Immune response induced by ECNM in vivo. A) H&E staining, TUNEL immunofluorescence and CRT immunofluorescence assay of tumor tissues. Scale bar: 100 µm. B,C) Relative GSH and ROS level in tumor tissues. D) Matured DC percentages in TDLNs measured by FCM. E) Regulatory T cells, F) CD4+ T cells, G) CD8+ T cells, and H) IFN‐γ secretion by CD8+ T cells in tumor tissues measured by FCM. I) Serum TNF‐α level measured by ELISA. Data are presented as mean ± SD. “*”, “**” and “***” represented p < 0.05, p < 0.01 and p < 0.001, respectively.

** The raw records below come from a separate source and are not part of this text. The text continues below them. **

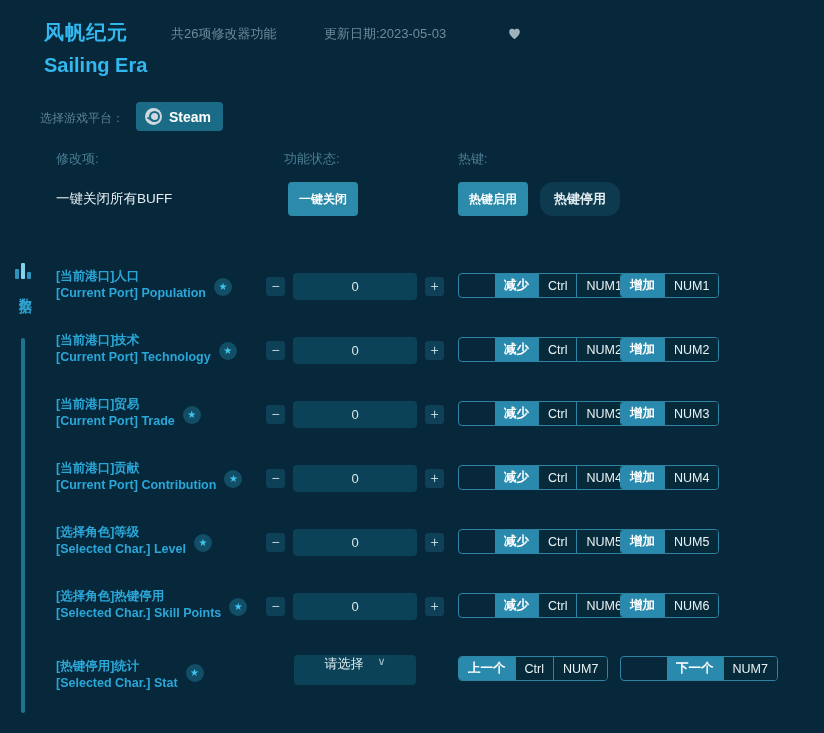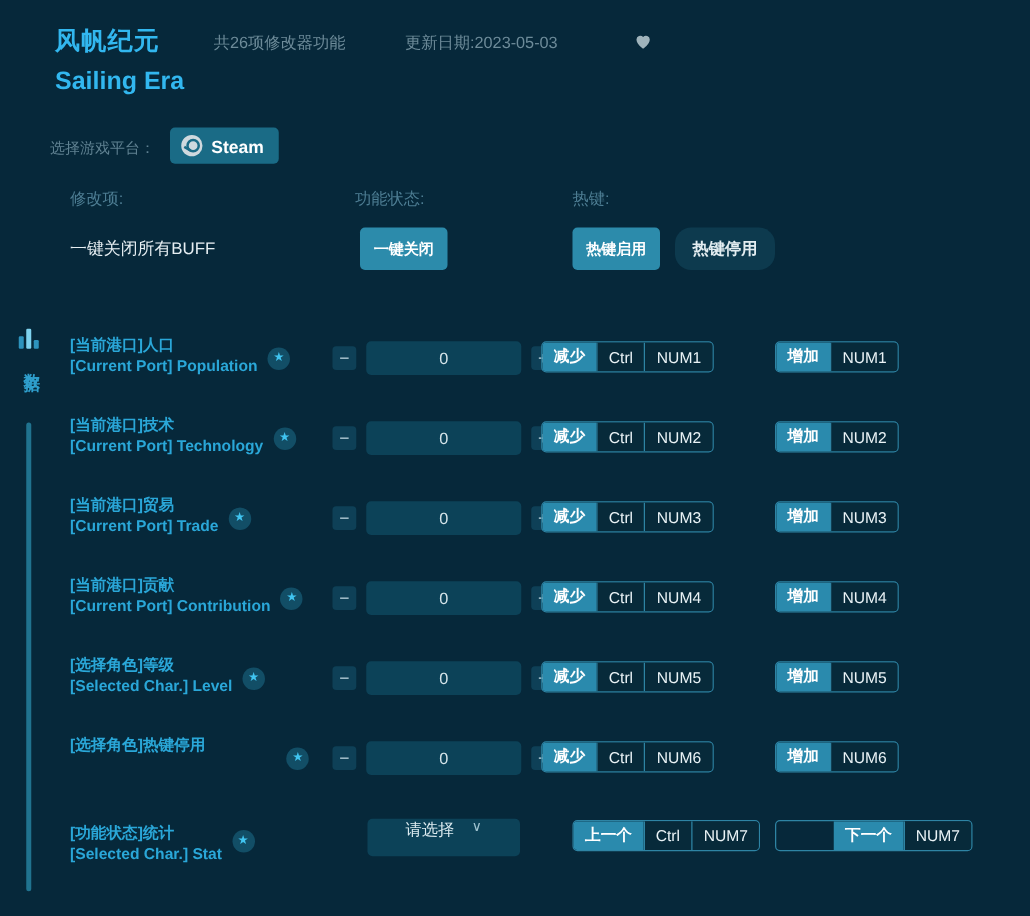--- a/index.html
+++ b/index.html
@@ -149,21 +149,21 @@
   }
   .num-field {
     width: 124px; height: 27px; border-radius: 4px;
     background: #0c4258; border: none;
     color: #d7e5ea; font-size: 13px; text-align: center;
     font-family: "Liberation Sans", sans-serif;
   }
 
   
   .hk-group { position: absolute; top: 11px; display: flex; align-items: stretch; }
-  .hk-dec { left: 433px; }
+  .hk-dec { left: 458px; padding-left: 36px; }
   .hk-inc { left: 620px; }
   .pill {
     display: flex; align-items: stretch;
     border: 1px solid #2e84a4; border-radius: 4px;
     overflow: hidden; height: 25px; cursor: pointer;
   }
   .pill .seg {
     display: flex; align-items: center; justify-content: center;
     font-size: 12.5px; color: #eaf3f6; padding: 0 9px;
     background: #072a3a; white-space: nowrap;
@@ -331,41 +331,42 @@
         <span class="seg">NUM5</span>
     </div>
     <div class="pill hk-group hk-inc">
       <span class="seg act">增加</span>
       <span class="seg">NUM5</span>
     </div>
   </div>
     <div class="row">
     <div class="row-labels">
       <div class="lbl-cn">[选择角色]热键停用</div>
+      <div class="lbl-en">[Selected Char.] Skill Points</div>
     </div>
     <div class="star-badge" style="left: 229.328px;">★</div>
     <div class="stepper">
       <button class="step-btn">−</button>
       <input class="num-field" type="text" readonly="" value="0" style="">
       <button class="step-btn">+</button>
     </div>
     <div class="pill hk-group hk-dec">
       <span class="seg act">减少</span>
       <span class="seg">Ctrl</span>
         <span class="seg">NUM6</span>
     </div>
     <div class="pill hk-group hk-inc">
       <span class="seg act">增加</span>
       <span class="seg">NUM6</span>
     </div>
   </div>
   </div>
 
 <div class="row-labels" style="top:658px">
-  <div class="lbl-cn">[功能状态]统计</div>
+  <div class="lbl-cn">[热键停用]统计</div>
   <div class="lbl-en">[Selected Char.] Stat</div>
 </div>
 <div class="star-badge" id="stat-star" style="top: 664px; left: 185.578px;">★</div>
 
 <div class="dropdown">
   <span>请选择</span>
   <span class="chev">∨</span>
 </div>
 
 <div class="pill hk-prev">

T lymphocyte infiltration positively correlates with the therapeutic efficacy of cancer immunotherapy because of IFN‐γ production. Therefore, CD4+ T cells, CD8+ T cells and IFN‐γ secretion from CD8+ T cells were all measured. Compared with the control group, the frequency of CD4+ (Figure 6F; Figure S11, Supporting Information) and CD8+ T cells (Figure 6G) were both increased by ECNM, and IFN‐γ secretion from CD8+ T cells (Figure 6H; Figure S12, Supporting Information) was also significantly elevated. Finally, serum TNF‐α level was measured by ELISA assay. As shown in Figure 6I, ECNM enhanced the serum TNF‐α level and activated the antitumor immune response. In summary, integrating cuproptosis/CDT and reversing TIM is a promising immunotherapy strategy for cancer management.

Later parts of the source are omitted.